There was a crashing of doors from above. “What’s that hairy bastard doing up there?” cried Sadie, frowning up the stairs where Webster, fearing a stomachful of lead shot, was flinging open doors, then pressing himself flat against the wall a la Starsky and Hutch. The last door he crashed open was the bathroom, where the shock waves sent a mirror tumbling down from a shelf to shatter on the floor. That was when Webster actually did fling himself flat on his face, hugging the carpet and inhaling dust.
“You all right, son?” called Frost up the stairs.
“Yes,” said Webster curtly, standing up and brushing dust from his clothes. “I slipped.” He thudded downstairs to the kitchen where Sadie, her arms folded, her earrings quivering angrily, was glaring at the inspector.
“You come bursting into my house without a warrant ‘
“I thought I had it on me, Sadie,” said Frost, not in the least shame-faced. “My mistake. So where is Stan out selling the loot?”
“Whatever you want him for, he didn’t do it. He hasn’t been out of the house all day. What’s it about?”
“Armed robbery,” Webster told her. Behind her he could see a stripped pine-wood paper-towel dispenser that Stan had fixed to the wall. It was hanging lopsidedly from one corner.
“Armed robbery? My Stan?” She laughed derisively. “Do me a favour!
You’re out of your tiny minds.”
“No doubt about it, Sadie, I’m afraid,” said Frost, trying to fix the paper-towel dispenser in place, then giving it up as a bad job. “It’s got your Stanley’s fingerprints all over it it was a balls-up from start to finish.”

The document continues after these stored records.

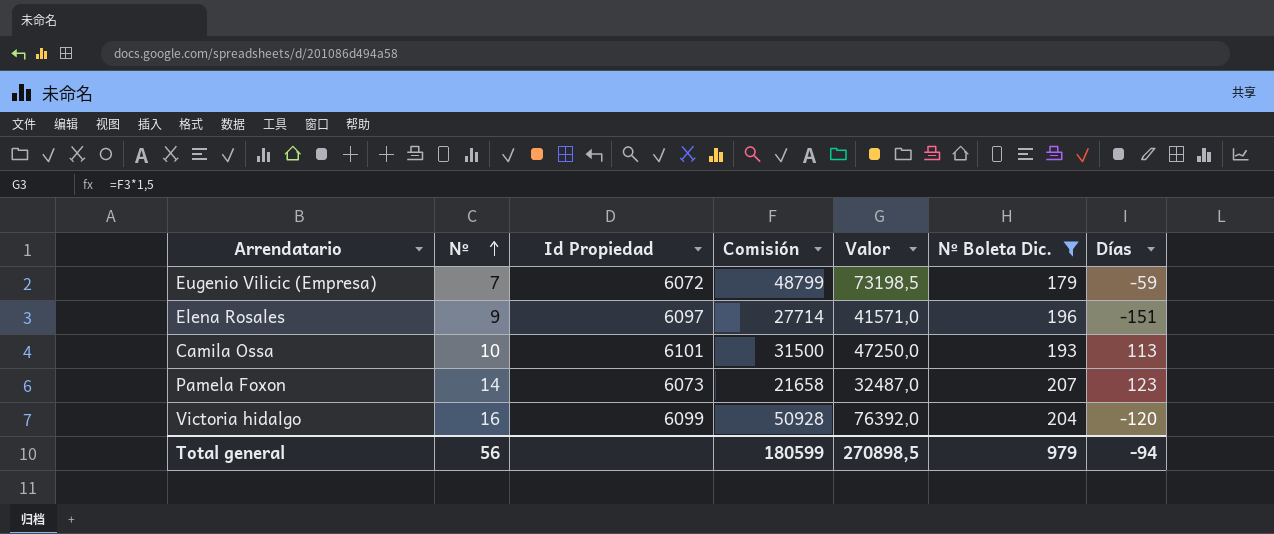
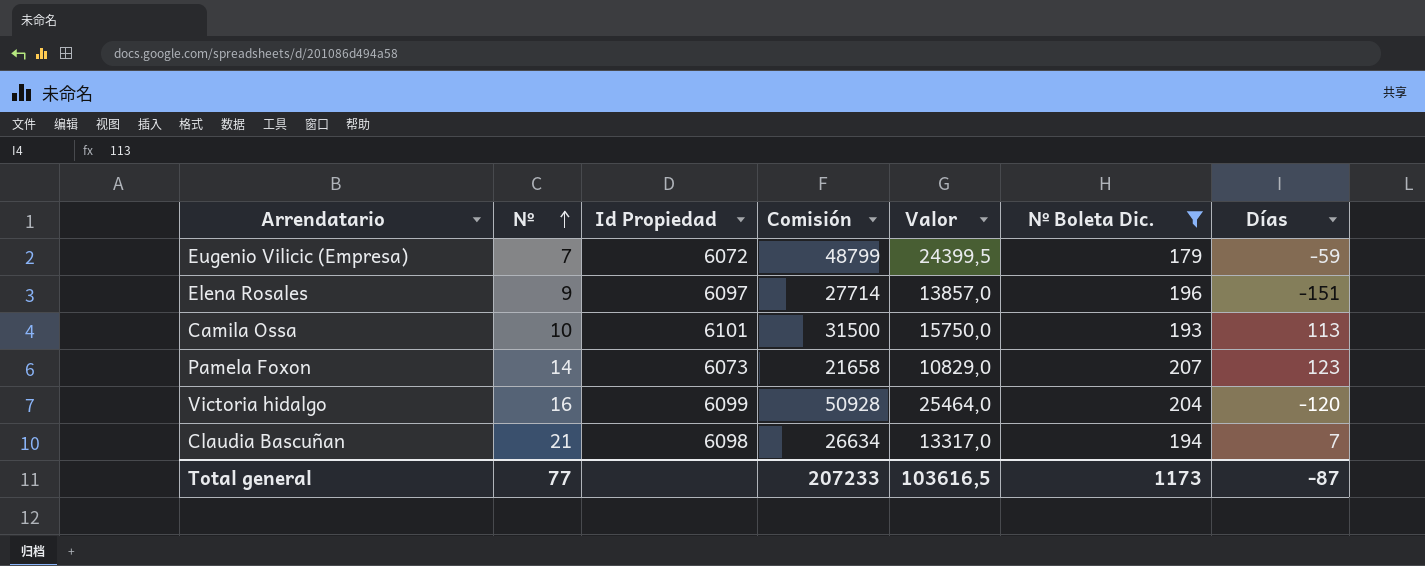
column Valor | formula: [Comisión] * 1,5 -> [Comisión] * 0,5
row Claudia Bascuñan: none -> 21 | 6098 | 26634 | 13317,0 | 194 | 7
Total general | Nº: 56 -> 77
Total general | Comisión: 180599 -> 207233
Total general | Valor: 270898,5 -> 103616,5
Total general | Nº Boleta Dic.: 979 -> 1173
Total general | Días: -94 -> -87

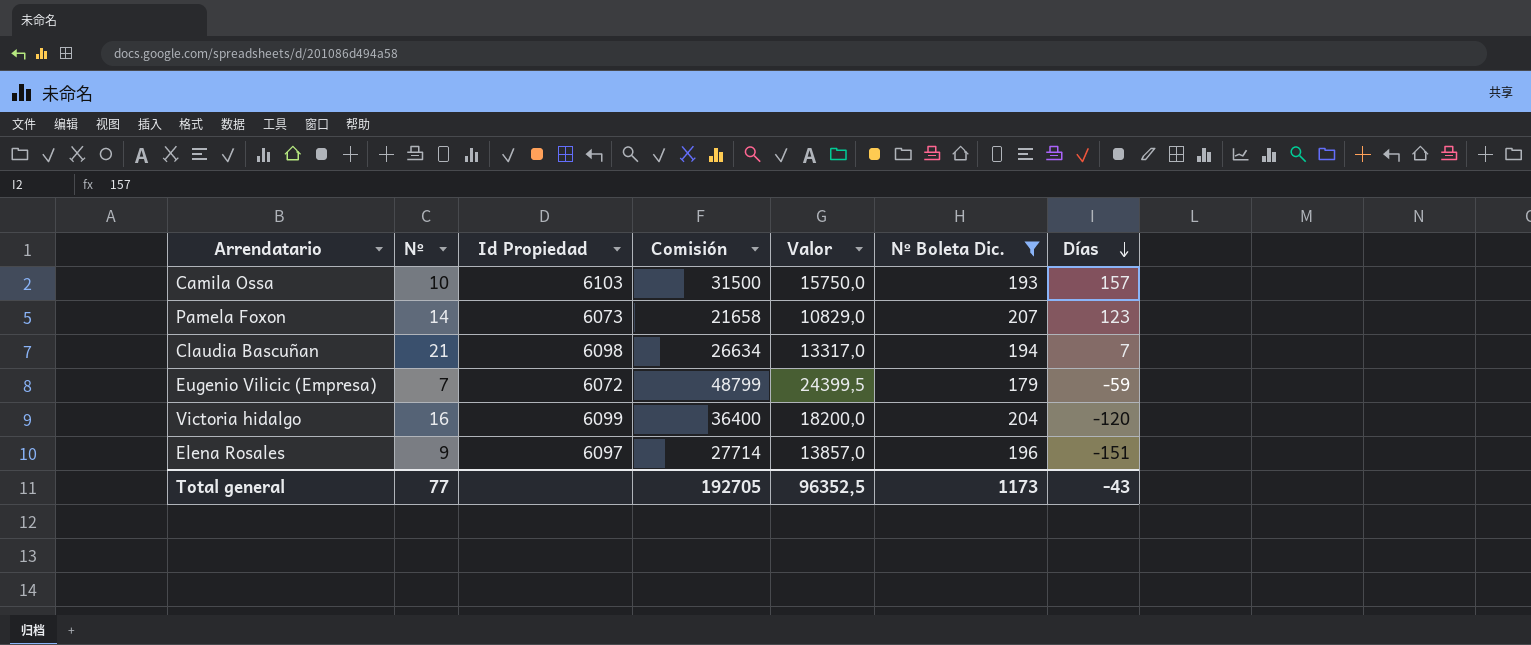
row order: Nº ascending -> Días descending
Camila Ossa | Id Propiedad: 6101 -> 6103
Camila Ossa | Días: 113 -> 157
Victoria hidalgo | Comisión: 50928 -> 36400
Victoria hidalgo | Valor: 25464,0 -> 18200,0
Total general | Comisión: 207233 -> 192705
Total general | Valor: 103616,5 -> 96352,5
Total general | Días: -87 -> -43

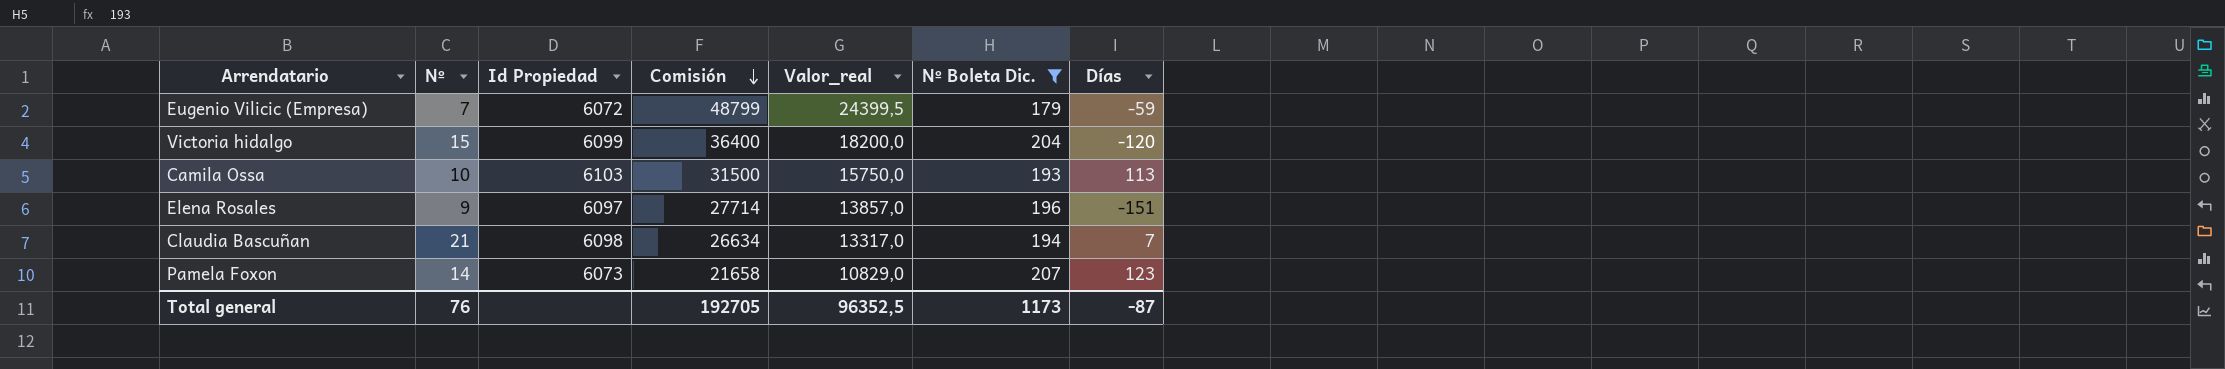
row order: Días descending -> Comisión descending
column name: Valor -> Valor_real
Victoria hidalgo | Nº: 16 -> 15
Camila Ossa | Días: 157 -> 113
Total general | Nº: 77 -> 76
Total general | Días: -43 -> -87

The phone in the hall rang. Sadie stiffened. “Excuse me,” she said, trying to sound casual, but Frost barred her way. “Answer it, son,” he told Webster.
The phone was on a telephone table under the stairs. Webster picked it up and listened. The sound of pay- phone pips, which stopped when the money was inserted. “Hello… is that you, Sadie?” asked a man’s voice. In the background, Webster could hear traffic rumbling past the kiosk. “Sadie, it’s me, Stan. I’m in a spot of bother. I need your help.”
“Stan, it’s the bloody police,” Sadie screamed from the kitchen.